Logo Questions Linux Laravel Mysql Ubuntu Git Menu
 

Is there a simplistic way to extract numbers from a string following certain rules?

I need to pull numbers from a string and put them into a list, there are some rules to this however such as identifying if the extracted number is a Integer or Float.

The task sounds simple enough but I am finding myself more and more confused as time goes by and could really do with some guidance.


Take the following test string as an example:

There are test values: P7 45.826.53.91.7, .5, 66.. 4 and 5.40.3.

The rules to follow when parsing the string are as follows:

  • numbers cannot be preceeded by a letter.

  • If it finds a number and is not followed by a decimal point then the number is as an Integer.

  • If it finds a number and is followed by a decimal point then the number is a float, eg 5.

  • ~ If more numbers follow the decimal point then the number is still a float, eg 5.40

  • ~ A further found decimal point should then break up the number, eg 5.40.3 becomes (5.40 Float) and (3 Float)

  • In the event of a letter for example following a decimal point, eg 3.H then still add 3. as a Float to the list (even if technically it is not valid)

Example 1

To make this a little more clearer, taking the test string quoted above the desired output should be as follows:

enter image description here

From the image above, light blue colour illustrates Float numbers, pale red illustrates single Integers (but note also how Floats joined together are split into seperate Floats).

  • 45.826 (Float)
  • 53.91 (Float)
  • 7 (Integer)
  • 5 (Integer)
  • 66 . (Float)
  • 4 (Integer)
  • 5.40 (Float)
  • 3 . (Float)

Note there are deliberate spaces between 66 . and 3 . above due to the way the numbers were formatted.

Example 2:

Anoth3r Te5.t string .4 abc 8.1Q 123.45.67.8.9

enter image description here

  • 4 (Integer)
  • 8.1 (Float)
  • 123.45 (Float)
  • 67.8 (Float)
  • 9 (Integer)

To give a better idea, I created a new project whilst testing which looks like this:

enter image description here


Now onto the actual task. I thought maybe I could read each character from the string and identify what are valid numbers as per the rules above, and then pull them into a list.

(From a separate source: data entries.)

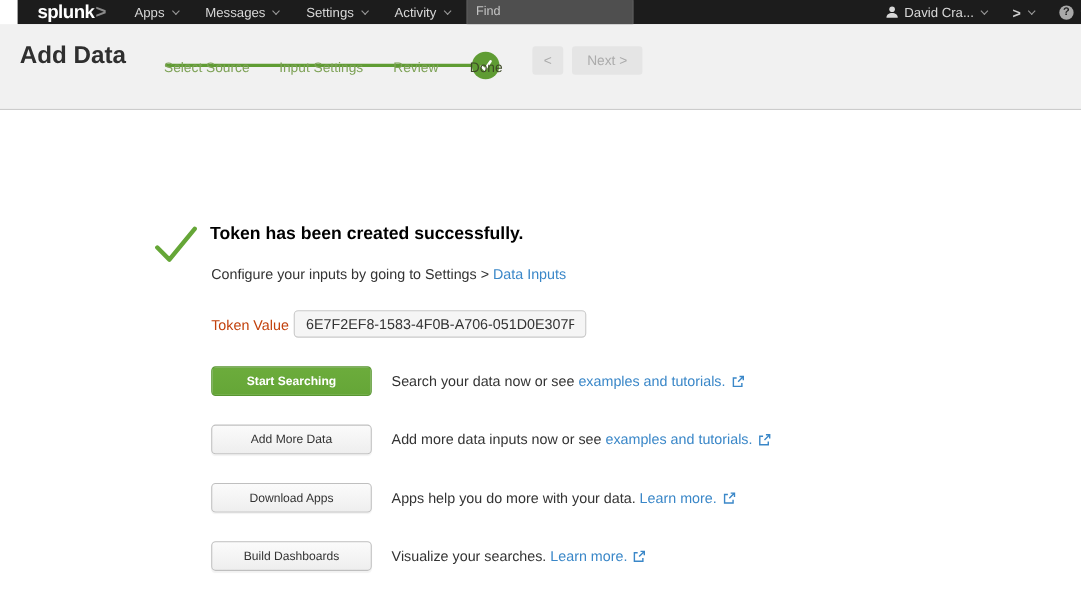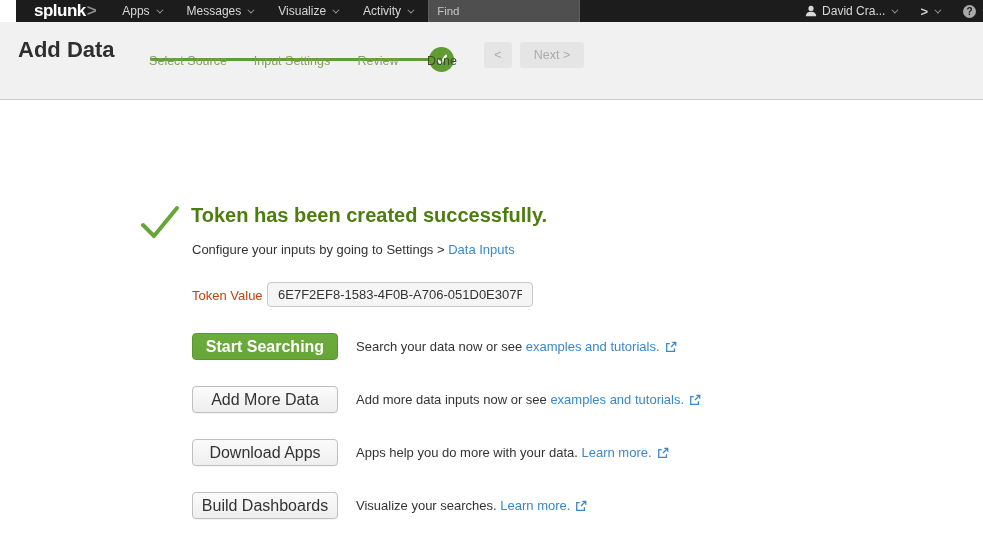--- a/index.html
+++ b/index.html
@@ -44,31 +44,31 @@
                 transform:translateX(-50%); white-space:nowrap;text-align:center; }
   .step-label.current { color:#3d4a26; }
   .wizard-btn { position:absolute; top:20px; height:26px; border:none; border-radius:3px;
                 background:#e5e5e5; color:#ababab; font-size:12.5px; cursor:default;
                 font-family:"Liberation Sans", sans-serif; }
   .prev-btn { left:484px; width:28px; }
   .next-btn { left:520px; width:64px; }
 
   
   .big-check { position:absolute; left:139px; top:203px; }
-  .success-title { position:absolute; left:191px; top:204px; font-size:20px; color:#4d7c0f; }
+  .success-title { position:absolute; left:191px; top:204px; font-size:16px; color:#000000; }
   .subtext { position:absolute; left:192px; top:242px; font-size:13px; color:#333; }
   .link { color:#3a87c8; text-decoration:none; cursor:pointer; }
   .token-label { position:absolute; left:192px; top:288px; font-size:13px; color:#c2410c; }
   .token-input { position:absolute; left:267px; top:282px; width:266px; height:25px;
                  background:#f5f5f5; border:1px solid #c9c9c9; border-radius:4px;
                  font-size:13px; color:#333; padding:0 10px;
                  font-family:"Liberation Sans", sans-serif; }
   .action-row { position:absolute; left:192px; width:700px; height:27px; }
   .btn { position:absolute; left:0; top:0; width:146px; height:27px; border-radius:4px;
-         font-size:16px; cursor:pointer; font-family:"Liberation Sans", sans-serif; }
+         font-size:11px; cursor:pointer; font-family:"Liberation Sans", sans-serif; }
   .btn.primary { background:linear-gradient(#6cac3c,#65a637); border:1px solid #589630;
                  color:#fff; font-weight:bold; }
   .btn.secondary { background:linear-gradient(#fbfbfb,#eeeeee); border:1px solid #bfbfbf;
                    color:#333; box-shadow:0 1px 1px rgba(0,0,0,0.05); }
   .action-text { position:absolute; left:164px; top:6px; font-size:13px; color:#333;
                  white-space:nowrap; }
   .ext-icon { margin-left:5px; vertical-align:-2px; }
 </style>
 </head>
 <body>
@@ -82,21 +82,21 @@
     </div>
     <div class="nav-item">
       <span>Apps</span>
       <i class="chev"></i>
     </div>
     <div class="nav-item">
       <span>Messages</span>
       <i class="chev"></i>
     </div>
     <div class="nav-item">
-      <span>Visualize</span>
+      <span>Settings</span>
       <i class="chev"></i>
     </div>
     <div class="nav-item">
       <span>Activity</span>
       <i class="chev"></i>
     </div>
     <input class="find" type="text" placeholder="Find" style="">
     <div class="topbar-right">
       <div class="user-menu">
         <svg width="12" height="12" viewBox="0 0 14 14">

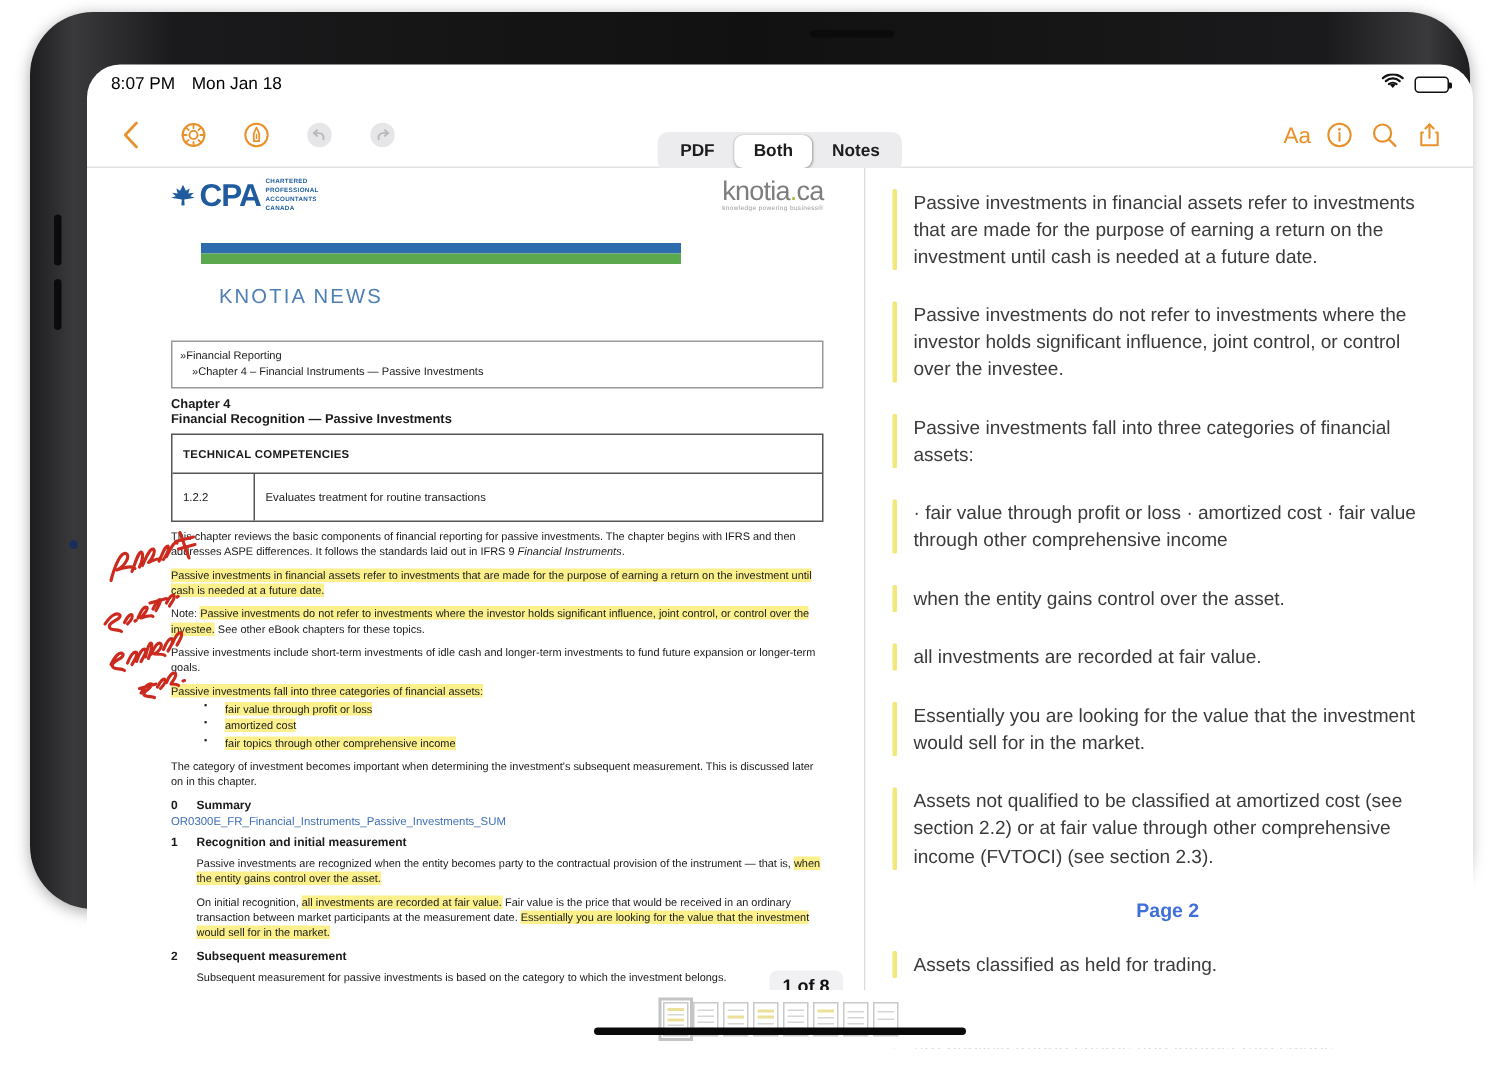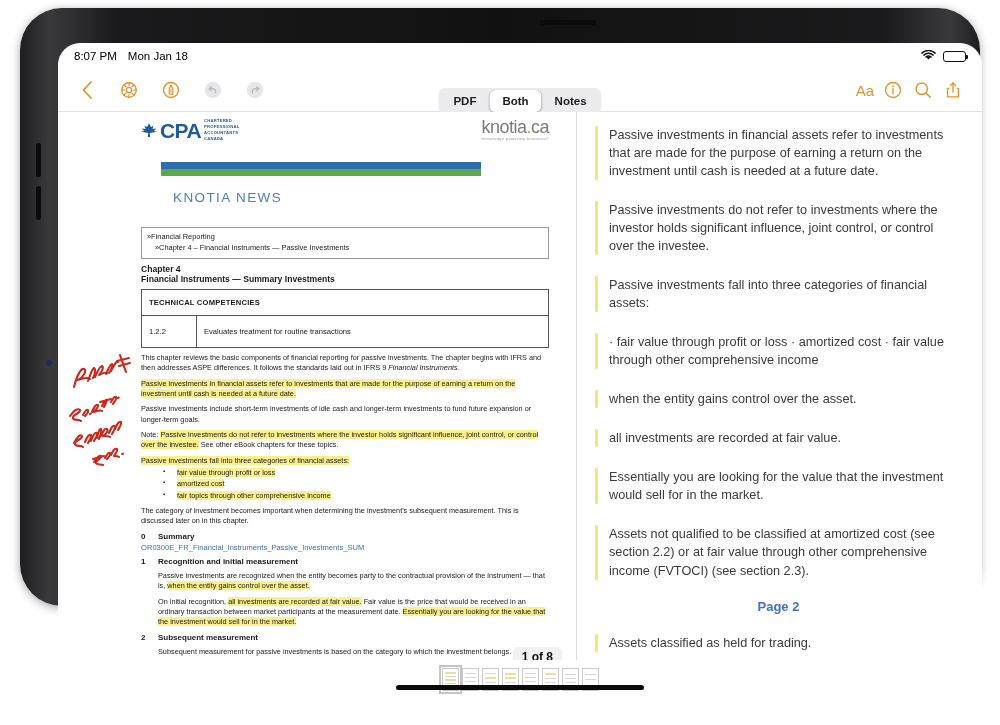--- a/index.html
+++ b/index.html
@@ -119,21 +119,21 @@
     background: #fff;
     padding: 12px 20px 0 18px;
     overflow: hidden;
   }
 
   
   #pdf-page {
     position: absolute; left: 0; top: 0;
     width: 519px; height: 548px;
     background: #fff;
-    padding: 6px 28px 0 83px;
+    padding: 6px 28px 0 56px;
     font-family: "Liberation Sans", sans-serif;
     color: #1a1a1a;
   }
   #pdf-header { display: flex; align-items: flex-start; justify-content: space-between; height: 38px; }
   .cpa-logo { display: flex; align-items: center; gap: 3px; }
   .cpa-leaf {
     width: 16px; height: 14px;
     background: #1F5B9E;
     clip-path: polygon(50% 0%,62% 28%,78% 18%,72% 42%,95% 38%,80% 55%,100% 62%,55% 70%,57% 100%,43% 100%,45% 70%,0% 62%,20% 55%,5% 38%,28% 42%,22% 18%,38% 28%);
   }
@@ -363,39 +363,39 @@
           </div>
 
           <div id="knotia-news">KNOTIA NEWS</div>
 
           <div id="breadcrumb-box">
             <div>»Financial Reporting</div>
             <div class="lvl2">»Chapter 4 – Financial Instruments — Passive Investments</div>
           </div>
 
           <div class="doc-chapter">Chapter 4</div>
-          <div class="doc-title">Financial Instruments — Summary Investments</div>
+          <div class="doc-title">Financial Recognition — Passive Investments</div>
 
           <div id="tc-table">
             <div id="tc-head">TECHNICAL COMPETENCIES</div>
             <div id="tc-row">
               <div class="c1">1.2.2</div>
               <div class="c2">Evaluates treatment for routine transactions</div>
             </div>
           </div>
 
           <p class="body-p">
             This chapter reviews the basic components of financial reporting for passive investments. The chapter begins with IFRS and then addresses ASPE differences. It follows the standards laid out in IFRS 9 <i>Financial Instruments</i>.
           </p>
 
           <p class="body-p"><span class="hl">Passive investments in financial assets refer to investments that are made for the purpose of earning a return on the investment until cash is needed at a future date.</span></p>
 
+          <p class="body-p"><span>Note: </span><span class="hl">Passive investments do not refer to investments where the investor holds significant influence, joint control, or control over the investee.</span><span> See other eBook chapters for these topics.</span></p>
+
           <p class="body-p">Passive investments include short-term investments of idle cash and longer-term investments to fund future expansion or longer-term goals.</p>
-
-          <p class="body-p"><span>Note: </span><span class="hl">Passive investments do not refer to investments where the investor holds significant influence, joint control, or control over the investee.</span><span> See other eBook chapters for these topics.</span></p>
 
           <p class="body-p"><span class="hl">Passive investments fall into three categories of financial assets:</span></p>
 
           <ul class="bullets">
             <li><span class="btxt">fair value through profit or loss</span></li>
             <li><span class="btxt">amortized cost</span></li>
             <li><span class="btxt">fair topics through other comprehensive income</span></li>
           </ul>
 
           <p class="body-p">The category of investment becomes important when determining the investment's subsequent measurement. This is discussed later on in this chapter.</p>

To my ability, this was the best I could manage:

enter image description here

The code is as follows:

unit Unit1;

{$mode objfpc}{$H+}

interface

uses
  Classes, SysUtils, FileUtil, Forms, Controls, Graphics, Dialogs, StdCtrls;

type
  TForm1 = class(TForm)
    btnParseString: TButton;
    edtTestString: TEdit;
    Label1: TLabel;
    Label2: TLabel;
    Label3: TLabel;
    lstDesiredOutput: TListBox;
    lstActualOutput: TListBox;
    procedure btnParseStringClick(Sender: TObject);
  private
    FDone: Boolean;
    FIdx: Integer;
    procedure ParseString(const Str: string; var OutValue, OutKind: string);
  public
    { public declarations }
  end;

var
  Form1: TForm1;

implementation

{$R *.lfm}

{ TForm1 }

procedure TForm1.ParseString(const Str: string; var OutValue, OutKind: string);
var
  CH1, CH2: Char;
begin
  Inc(FIdx);
  CH1 := Str[FIdx];

  case CH1 of
    '0'..'9': // Found a number
    begin
      CH2 := Str[FIdx - 1];
      if not (CH2 in ['A'..'Z']) then
      begin
        OutKind := 'Integer';

        // Try to determine float...

        //while (CH1 in ['0'..'9', '.']) do
        //begin
        //  case Str[FIdx] of
        //    '.':
        //    begin
        //      CH2 := Str[FIdx + 1];
        //      if not (CH2 in ['0'..'9']) then
        //      begin
        //        OutKind := 'Float';
        //        //Inc(FIdx);
        //      end;
        //    end;
        //  end;
        //end;
      end;
      OutValue := Str[FIdx];
    end;
  end;

  FDone := FIdx = Length(Str);
end;

procedure TForm1.btnParseStringClick(Sender: TObject);
var
  S, SKind: string;
begin
  lstActualOutput.Items.Clear;
  FDone := False;
  FIdx := 0;

  repeat
    ParseString(edtTestString.Text, S, SKind);
    if (S <> '') and (SKind <> '') then
    begin
      lstActualOutput.Items.Add(S + ' (' + SKind + ')');
    end;
  until
    FDone = True;
end;

end.

It clearly doesn't give the desired output (failed code has been commented out) and my approach is likely wrong but I feel I only need to make a few changes here and there for a working solution.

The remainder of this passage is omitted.